» RECORDS SHOWN
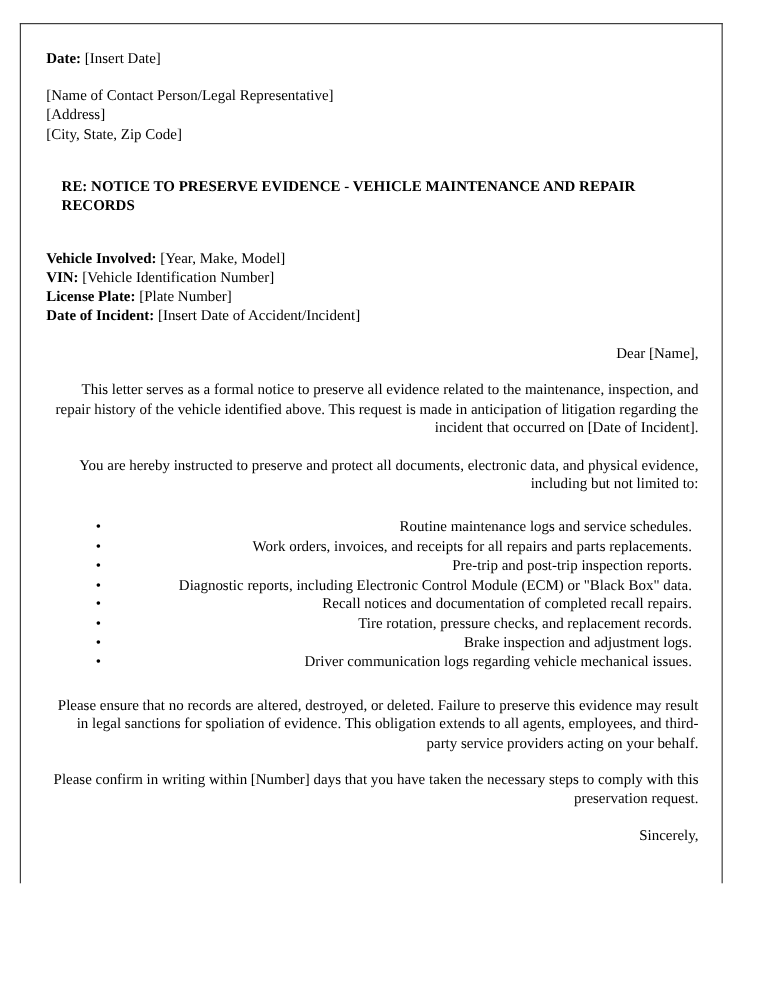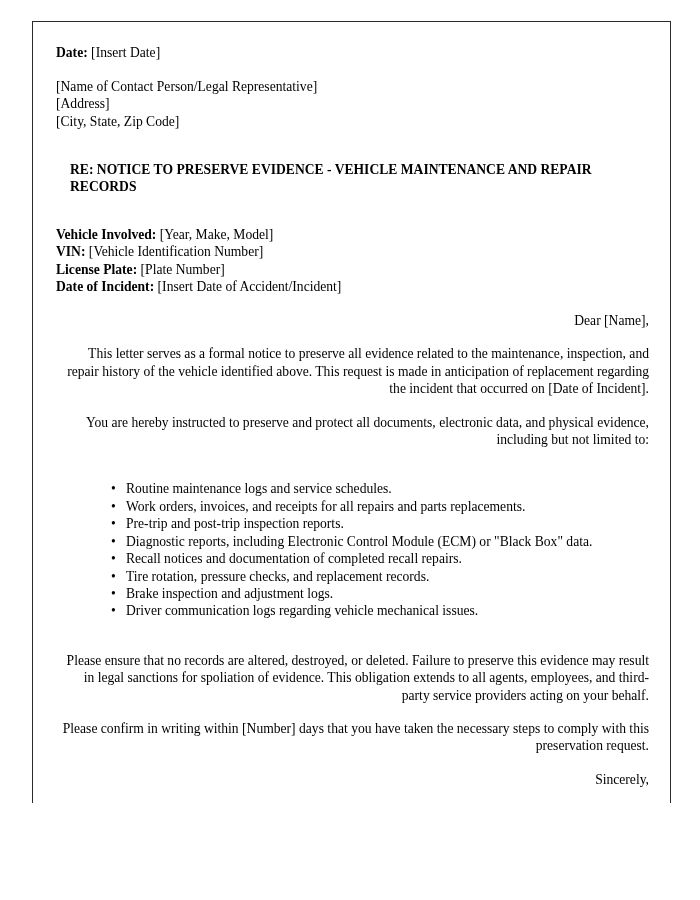--- a/index.html
+++ b/index.html
@@ -11,21 +11,21 @@
     width: 700px;
     height: 900px;
     overflow: hidden;
     font-family: "Liberation Serif", "DejaVu Serif", serif;
     color: #000000;
   }
 
   
   .page-frame {
     position: absolute;
-    left: 32px;
+    left: 18px;
     top: 21px;
     width: 639px;           
     height: 782px;          
     border-left: 1.5px solid #2b2b2b;
     border-right: 1.5px solid #2b2b2b;
     border-top: 1.5px solid #2b2b2b;
     border-bottom: none;
     box-sizing: border-box;
     background: #ffffff;
     overflow: hidden;
@@ -62,23 +62,24 @@
     line-height: 17.2px;
   }
 
   p.para {
     margin: 0;
     text-align: right;
     line-height: 17.4px;
   }
 
   ul.evidence-list {
-    margin: 16px;
+    margin: 6px;
     padding: 0 0 0 39px;    
     list-style: none;
+    text-align: right;
   }
   ul.evidence-list > li {
     position: relative;
     padding-left: 15px;
     line-height: 17.4px;
     margin: 0;
   }
   ul.evidence-list > li::before {
     content: "\2022";
     position: absolute;
@@ -112,21 +113,21 @@
     <div class="line block"><span class="bold">VIN:</span> <span>[Vehicle Identification Number]</span></div>
     <div class="line block"><span class="bold">License Plate:</span> <span>[Plate Number]</span></div>
     <div class="line block"><span class="bold">Date of Incident:</span> <span>[Insert Date of Accident/Incident]</span></div>
 
     <div class="gap-lg"></div>
 
     <p class="para">Dear [Name],</p>
 
     <div class="gap-md"></div>
 
-    <p class="para">This letter serves as a formal notice to preserve all evidence related to the maintenance, inspection, and repair history of the vehicle identified above. This request is made in anticipation of replacement regarding the incident that occurred on [Date of Incident].</p>
+    <p class="para">This letter serves as a formal notice to preserve all evidence related to the maintenance, inspection, and repair history of the vehicle identified above. This request is made in anticipation of litigation regarding the incident that occurred on [Date of Incident].</p>
 
     <div class="gap-md"></div>
 
     <p class="para">You are hereby instructed to preserve and protect all documents, electronic data, and physical evidence, including but not limited to:</p>
 
     <div class="gap-md"></div>
 
     <ul class="evidence-list">
       <li>Routine maintenance logs and service schedules.</li>
       <li>Work orders, invoices, and receipts for all repairs and parts replacements.</li>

» INSTRUCTIONS FOR THE TASK
Work out how many lines in the material contain the string "left", then write that number and nothing more.

» ANSWER TO THE PROBLEM
4